Sections of the bill declaring it a crime for an alien regularly to come into the United States for the purpose of obtaining work from private parties, President Cleveland declared, were "illiberal, narrow, and un-American," and, besides, he said, the residents of these border States and Territories "have separate and especial interests which in many cases make an interchange of labor between their people and their alien neighbors most important, frequently with the advantage largely in favor of our citizens."

On March 3, 1897, the House passed the bill over the President's veto by a vote of 193 to 37, but no action was taken in the Senate, and considering the close vote by which the conference report was adopted by the Senate it is very doubtful whether it could have been passed over the veto.
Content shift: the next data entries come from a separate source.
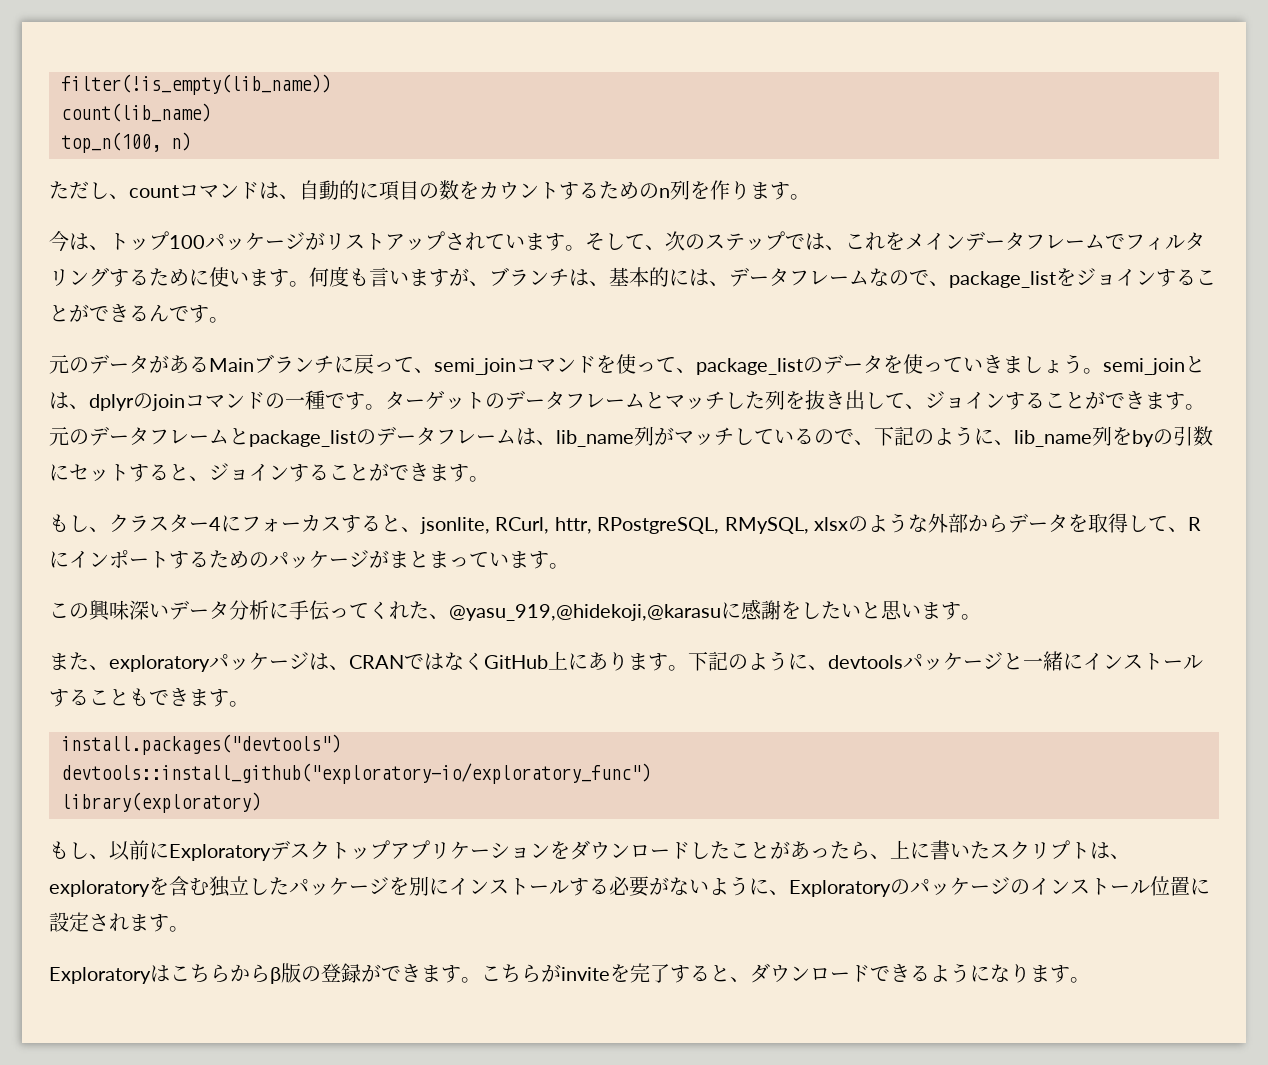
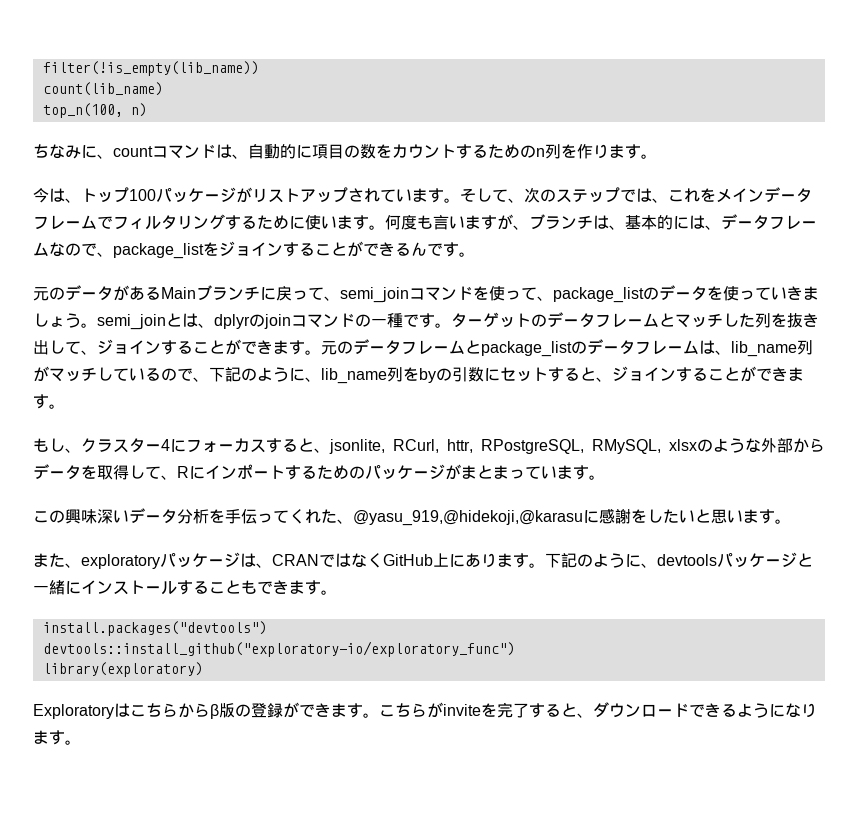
[49,181,109,199] ただし -> [33,144,97,159] ちなみに
[269,602,289,619] に -> [209,509,225,523] を
[49,840,1130,861] [49,876,1210,897] [49,912,189,932] // もし、以前にExploratoryデスクトップアプリケーションをダウンロードしたことがあったら、上に書いたスクリプトは、exploratoryを含む独立したパッケージを別にインストールする必要がないように、Exploratoryのパッケージのインストール位置に設定されます。 -> (203, 669) none

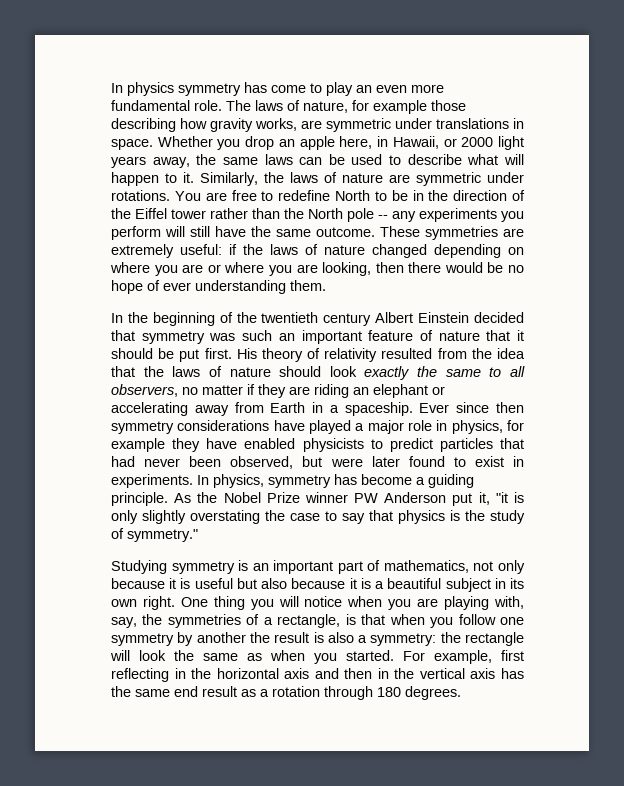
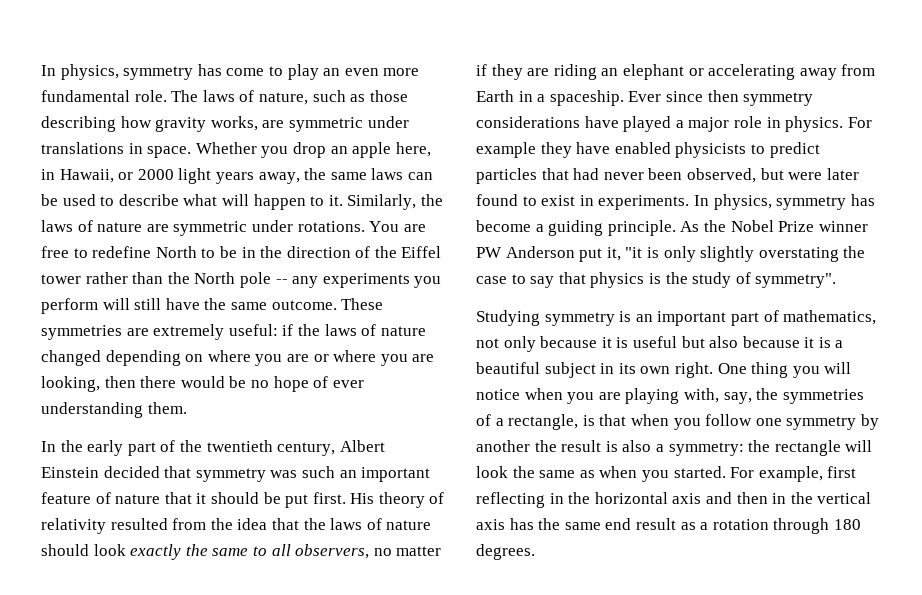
[111,82,174,96] In physics -> [41,64,119,80] In physics,
[352,100,427,114] for example -> [312,90,366,102] such as
[152,312,215,326] beginning -> [87,440,156,456] early part
[323,313,372,326] century -> [277,442,336,456] century,
[451,420,524,434] physics, for -> [785,116,872,132] physics. For
[127,529,198,542] symmetry." -> [755,273,837,288] symmetry".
In the Fifty-fifth Congress the bill which President Cleveland vetoed was again introduced and passed the Senate by a vote of 45 to 28, but the House of Representatives refused to consider it by a vote of 103 to 101.

INVESTIGATIONS BY THE INDUSTRIAL COMMISSION.

By an act of June 18, 1898, the Industrial Commission was created. Section 2 of this act provided:

That it shall be the duty of this commission to investigate questions pertaining to immigration, and to report to Congress and to suggest such legislation as it may deem best upon these subjects.

The final report of this commission containing recommendations relative to immigration legislation was submitted to Congress on February 20, 1902, and shortly afterwards a bill was introduced in the House which was substantially in accord with the recommendations made. The principal object of the bill was to codify in concise form all immigration legislation before enacted, from the act of March 3, 1875, to the act of 1894, and to arrange the legislation in regular order and sequence according to the various specific subjects dealt with in the bill.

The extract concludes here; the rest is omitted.